These tools will no longer be maintained as of December 31, 2024. Archived website can be found here. PubMed4Hh GitHub repository can be found here. Contact NLM Customer Service if you have questions.


PUBMED FOR HANDHELDS

Search MEDLINE/PubMed


  • Title: Phase II and gene expression analysis trial of neoadjuvant capecitabine plus irinotecan followed by capecitabine-based chemoradiotherapy for locally advanced rectal cancer: Hoosier Oncology Group GI03-53.
    Author: Chiorean EG, Sanghani S, Schiel MA, Yu M, Burns M, Tong Y, Hinkle DT, Coleman N, Robb B, LeBlanc J, Clark R, Bufill J, Curie C, Loehrer PJ, Cardenes H.
    Journal: Cancer Chemother Pharmacol; 2012 Jul; 70(1):25-32. PubMed ID: 22610353.
    Abstract:
    PURPOSE: We designed this study in locally advanced rectal cancer to determine the pathological response, toxicity, and disease-free survival (DFS) with induction capecitabine plus irinotecan followed by capecitabine-based chemoradiotherapy (CRT) and analyze the gene expression of enzymes involved in the metabolism of capecitabine and irinotecan for associations with response and toxicity. METHODS: Patients with T3/T4 or node positive rectal cancer were treated with capecitabine 1,000 mg/m(2) twice daily (BID) days 1-14, and irinotecan 200 mg/m(2) on day 1 every 21 days for 2 cycles, followed by capecitabine 825 mg/m(2) BID days 1-5 per week with concurrent radiotherapy 50.4 Gy in 28 fractions. Surgical resection occurred a median of 7.4 weeks after CRT. Gene expression levels or sequencing were used to analyze carboxylesterase-converting enzymes (CES1, CES2), thymidylate synthase (TS), thymidine phosphorylase (TP), dehydropyrimidine dehydrogenase (DPD), topoisomerase I (TOPO I), and uridine-diphosphate (UDP) glucuronosyl transferase 1A1 in pre- and post-treatment tumor and normal tissue samples. RESULTS: Twenty-two patients were enrolled, and 18 completed neoadjuvant therapy and underwent R0 resection.

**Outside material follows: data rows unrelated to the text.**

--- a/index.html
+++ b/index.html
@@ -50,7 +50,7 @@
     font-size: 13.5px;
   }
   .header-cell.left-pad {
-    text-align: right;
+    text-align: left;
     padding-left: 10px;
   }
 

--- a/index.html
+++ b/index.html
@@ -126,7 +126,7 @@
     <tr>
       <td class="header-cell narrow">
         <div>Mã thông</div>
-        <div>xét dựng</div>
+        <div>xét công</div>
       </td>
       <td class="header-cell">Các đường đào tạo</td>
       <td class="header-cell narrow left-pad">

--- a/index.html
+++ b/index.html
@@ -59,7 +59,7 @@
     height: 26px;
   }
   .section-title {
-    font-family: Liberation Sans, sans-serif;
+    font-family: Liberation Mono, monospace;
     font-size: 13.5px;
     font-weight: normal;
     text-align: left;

Two patients with UGT1A1 7/7 had grade 3 and 4 neutropenic fever and sepsis. Pathological complete response (pCR) occurred in 6 of 18 patients (33 %) and 10 (56 %) had tumor and/or nodal downstaging. The 3-year DFS was 75.5 % (95 % CI, 39.7-91.8 %). Locoregional control rate was 100 %. We observed higher TP gene expression in pCR patients, but no correlations with toxicity. CONCLUSIONS: This neoadjuvant regimen was safe and demonstrated significant antitumor activity. High TP tumor gene expression was associated with obtaining pCR.